Even Now

 

This is part of a series of ekphrastic poems presented alongside ‘Hyphenated’ at The Substation. ‘Even Now’ responds to Nikki Lam’s ‘Falling Lead Returns to its Roots’.



Even Now

[for Mindy Gill]

 

Even now as you lie on your stomach,
reading of the mad king, desiring me, I want
to say all this happened a long time ago,
long ago this room, the call of kites
and crows, the food we share each morning,
unvarying and satisfying, I want to say
last night I dreamed my father refused
to die, he shuffled from room to room
forgetting why, so when you offer me your lips,
I want to say I love you even as I turn away,
even as I walk out of the house to the street
and a woman who bows to her phone, whose
bewilderment grows each time I speak.

 

About the Artwork

 

Falling Leaf Returns to Its Roots
2014
HD Video

Falling Leaf Returns to Its Roots 落葉歸根 is a Chinese analogy of life adapted to the becoming of, questionably, Australian. A response to Max Dupain’s Sunbaker (1937), the work questions the enduring and absurd process of becoming through the lens of migration. The Chinese analogy is often used to describe a person who leaves home to experience life, who will always return by the end of their journey, in order to fulfil the circle of life, through death or reconnections with their family, their heritage and their roots. Through this process of returning, it is essential for one to let go of personal ventures in order to fulfil a collective, greater goal, one that is not only bounded by its cultural context, but the ecology of life, of nature, to belong.

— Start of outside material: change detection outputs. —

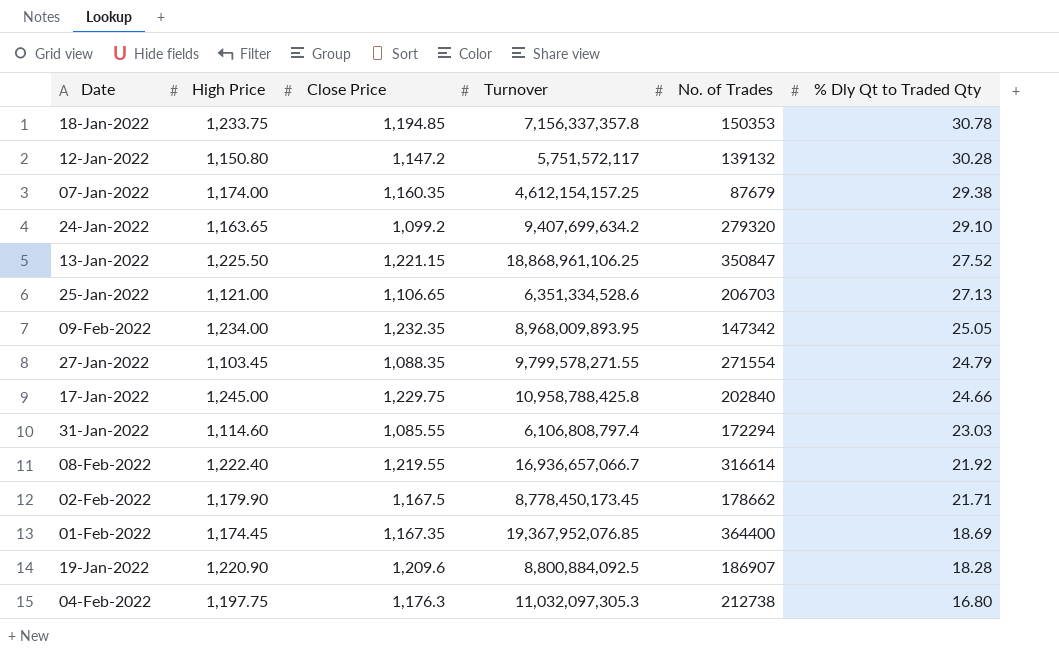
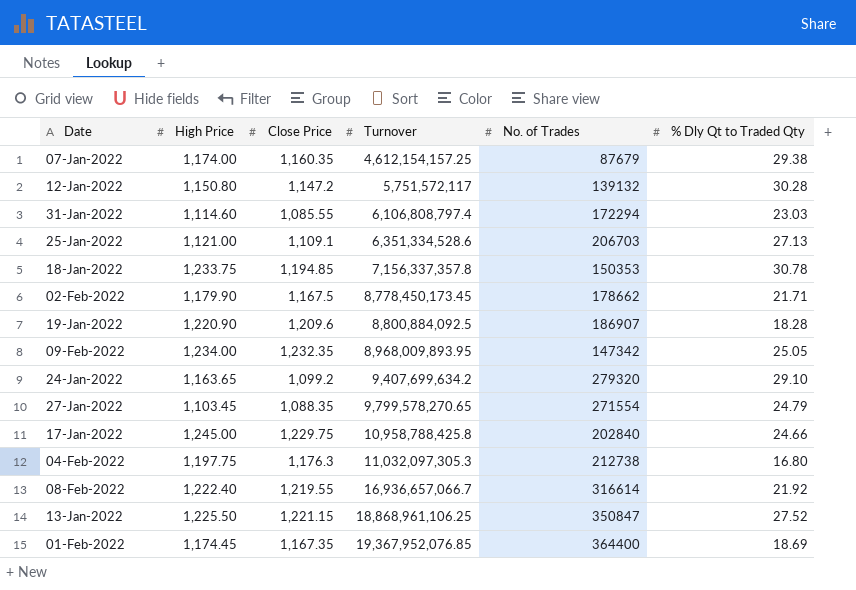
row order: % Dly Qt to Traded Qty descending -> Turnover ascending
25-Jan-2022 | Close Price: 1,106.65 -> 1,109.1
27-Jan-2022 | Turnover: 9,799,578,271.55 -> 9,799,578,270.65

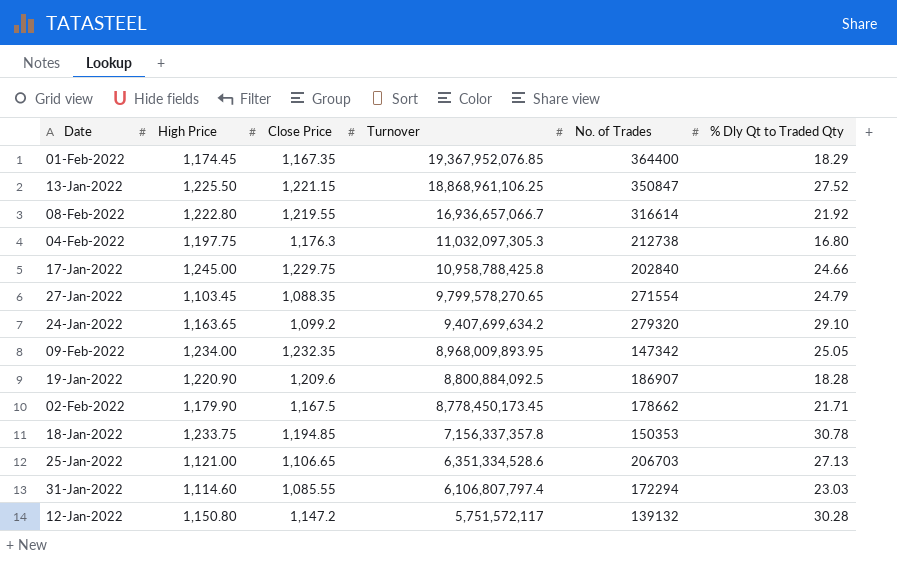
row order: Turnover ascending -> Turnover descending
row 07-Jan-2022: 1,174.00 | 1,160.35 | 4,612,154,157.25 | 87679 | 29.38 -> none
01-Feb-2022 | % Dly Qt to Traded Qty: 18.69 -> 18.29
08-Feb-2022 | High Price: 1,222.40 -> 1,222.80
25-Jan-2022 | Close Price: 1,109.1 -> 1,106.65
31-Jan-2022 | Turnover: 6,106,808,797.4 -> 6,106,807,797.4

Applying this analogy to the shifting grounds of Australia conjures a conflicting sense of unbelonging, where its history of dispossession continues to be the counterpoint to the concept of a, singular, Australian identity.

 

About the Artist

Nikki Lam is a visual artist and curator based in Melbourne, Australia. From video and installation, to writing and performance, Nikki’s practice engages in the complexity of belonging through the exploration of self, memory and space. She is interested in exploring the translations of post-colonial identities and narratives in the hybrid world, often through the studies of rituals, language and their visual representations. Working primarily with the moving image, she is also passionate about the cross-sections of screen cultures, media arts and representations of narratives and histories.

 

Jeet Thayil

Author: Jeet Thayil

Jeet Thayil was born in Mamalasserie, Kerala, in 1959, and educated at Jesuit schools in Bombay, Hongkong, and New York. He worked as a journalist for twenty-three years before writing his first novel, Narcopolis. His five poetry collections include Collected Poems and These Errors Are Correct, which won the 2013 Sahitya Akademi Award (India’s National Academy of Letters). He is the editor of The Bloodaxe Book of Contemporary Indian Poets. Narcopolis was awarded the DSC Prize for South Asian Literature, and was shortlisted for five other prizes, including the Man Booker prize and the Man Asian Literature Prize. His second novel The Book of Chocolate Saints was published in 2017.